За несколько лет обучения мальчик не только научился читать и писать, но и овладел музыкальной грамотой. Но всё молча. Старый, старый архидиакон отец Феофилит, помнивший ещё старуху Уварову, обучая его нотам, свои репетиции проводил в сопровождении маленькой переносной фисгармонии. Гапонька просто влюбился в инструмент, так подражавший голосу и даже дыханию человека: словно кто-то подпевает рядом на незнакомом тебе языке! И лучшей наградой считал для себя возможность почистить, протереть красивые инкрустированные узоры и плетёные немецкие буквицы, а потом и немного поиграть на нём. Он очень скоро научился подбирать на фисгармонии знакомые церковные мелодии. Пробовал и светские песни, но был наказан.
Когда ему исполнилось четырнадцать лет, его чистый, действительно ангельский голосок просел, загрубился, а затем и вовсе пропал. В запевалы хора вывели другого мальчика, а его перевели на подсобные работы большого благочинного хозяйства. Старый монах-учитель жалел Гапоньку, и поэтому игра на фисгармонии тайно продолжалась. Продолжалась до самой его смерти. После отпевания Феофилита, новоназначенный регент хора иеродиакон Никита про Гапоньку и знать не захотел, и инструмент спрятал куда подальше. Из-за сильного заикания к службе в храме его не привлекали. Так что парню остались дрова, мётлы, помои с кухни под строгим присмотром всех, кому было скучно, да лишь радость кратких вольных ночей на покосах. Осень и зима же были бесконечны.

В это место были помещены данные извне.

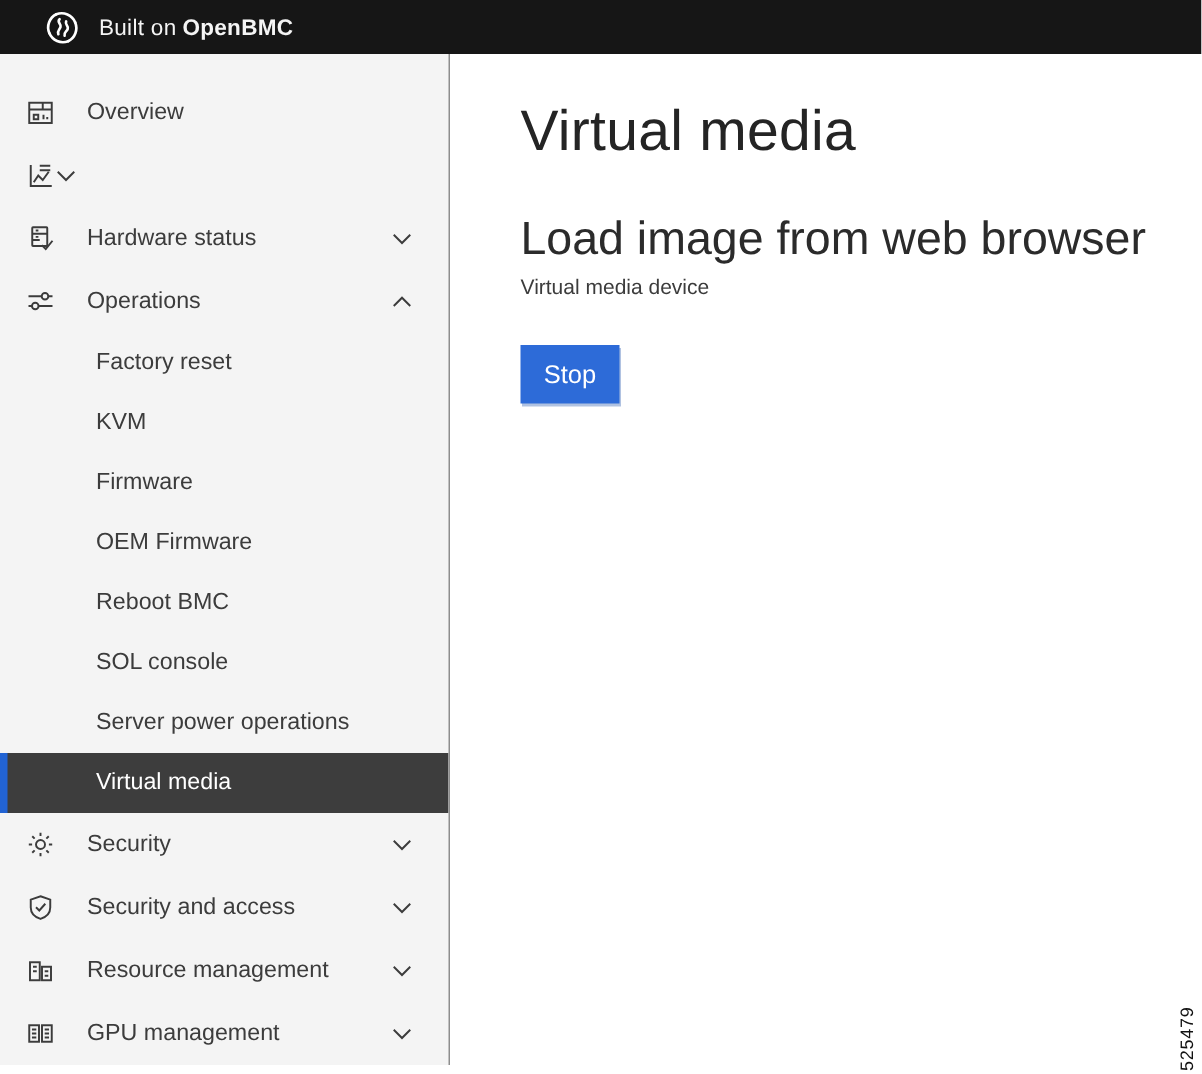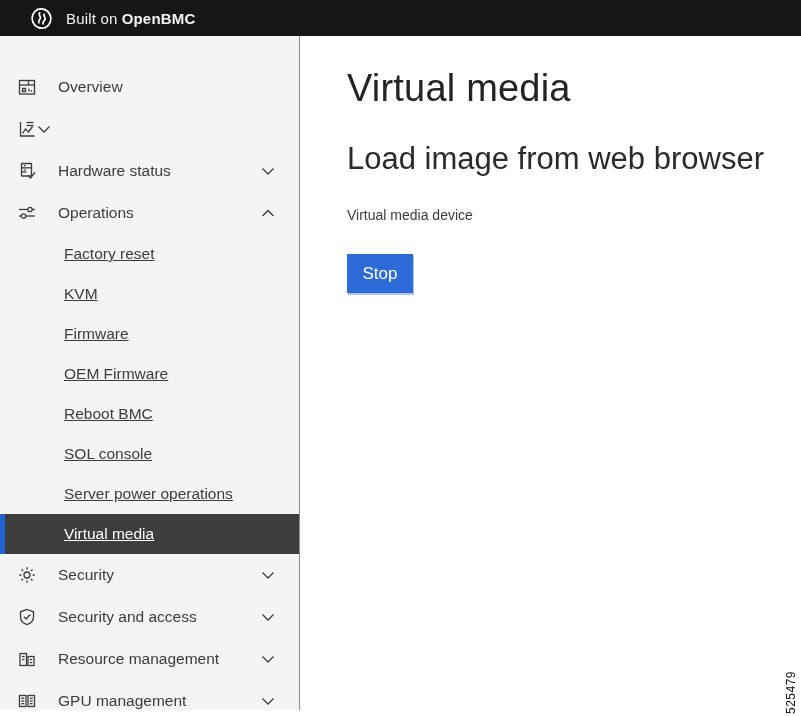"Overview" .sidebar { padding-top: 30px -> 18px }
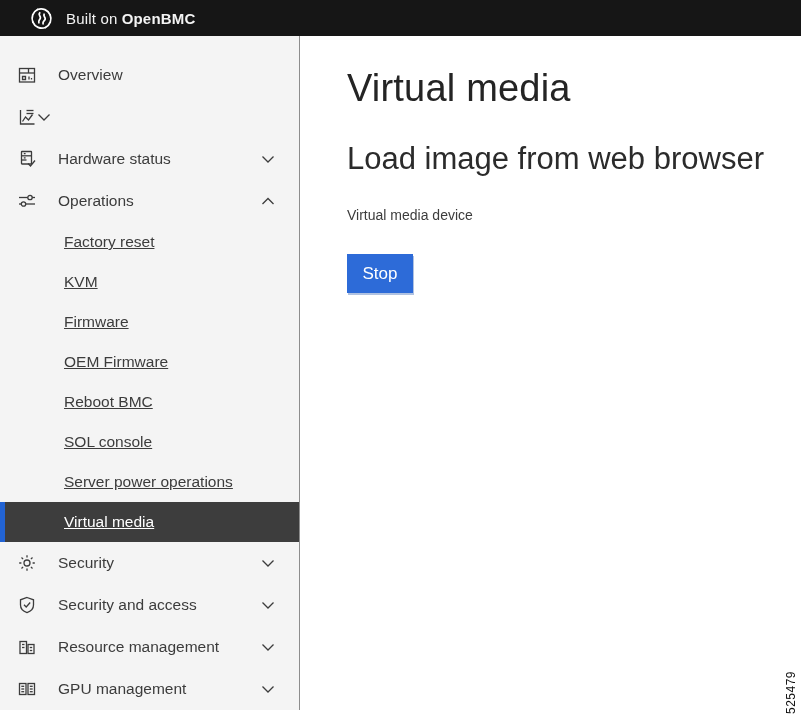"Virtual media device" .device-label { margin-top: 32px -> 8px }
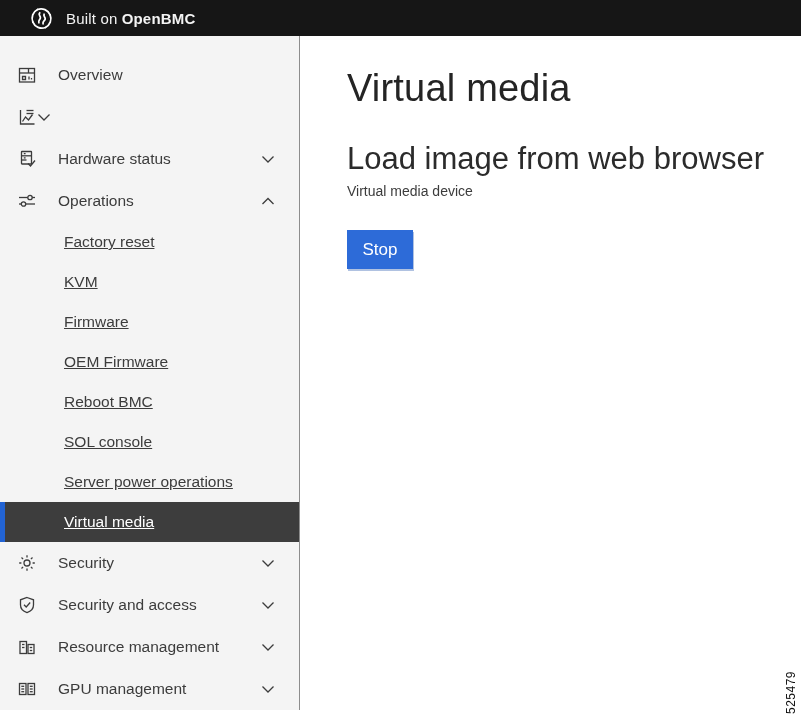"Factory reset" .nav-subitem { text-decoration: underline -> none }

В одну из светлых уже весенних ночей Гапонька пропал. Пропала и фисгармония. Искали ли его? Вряд ли. Иеродиакону влетело за халатность в отношении благочинного имущества, а старшему дворнику — за неумение читать мысли послушников. На том всё и успокоилось.
А через два года появился в поволжских деревнях бродячий музыкант. И видели, и знали, и полюбили его селяне вокруг Богородска, Кулебак, знали в Шумерли и в Сергачах, хотя в горда он никогда не заходил, видно был песпаспортный. Бывал он даже в Арзамасских и Саровских местах. Он входил в село всегда босой, неся за плечами большую пропылённую котомку. Местные ребятишки тут же окружали его. И так и сопровождали повсюду шумливой ватагой. А старшие оказывали музыканту приём от всего мира: в избу, в которой он останавливался только по своему выбору, несли со всех сторон молоко, выпечку, яйца и рыбу. Договорившись меж собой, так же всем миром высвобождали чей-нибудь амбар из больших, бабы чисто выметали его, снимали паутину, а мужики сколачивали лавки. Потом все разбегались для неотложных хозяйских забот: встречали стадо, доили, кормили и убирали. А вечером чисто и празднично одетые, семьями чинно сходились на концерт.
Бродячий музыкант заранее разбирал и, протерев, собирал свой инструмент. Долго и аккуратно устанавливал его. Садился на табурет боком к сбивающимся и рассаживающимся в амбаре крестьянам. Не глядя ни на кого, разминал пальцы, что-то мычал и начинал с «Верую»…
Зимами он куда-то исчезал. Может быть, уходил вниз по Волге к тёплой Астрахани, а может быть, переживал холода кого-нибудь из своих соучеников по детскому хору, широко раскиданных регентами по приходам и многочисленным монастырькам этой удивительно духовно активной местности. К его неожиданным появлениям и пропажам привыкли, ждали — не ждали, но встречали всегда душевно. Он всегда только сам выбирал место постоя, ел мало и без мяса, и, лишь когда что-нибудь из его одежды окончательно ветшало, принимал в дар портки или рубаху, но обязательно неновые. Проведя в одном месте два-три вечера музыки, опять уходил в неизвестно куда и на сколько, беря с собой только каравай хлеба.
Его любили и немного побаивались, как всех юродствующих. Старались подмечать: к чему его постой у того или иного хозяина — к добру или худу? И у кого он берёт одёжу, — прибавляется ли богатства и удачи? Хотелось верить. Эти домыслы вносили некоторый неуют в отношениях соседей: а не приманивают ли те чем-нибудь к себе «счастье». Но точно ничего сказать никто не мог. Постоялец ел, спал, молился. И всё как все. Укоряло приютивших его хозяев лишь длиннющее молитвенное правило музыканта — монашеская «пятисотица» и ночные кафизмы.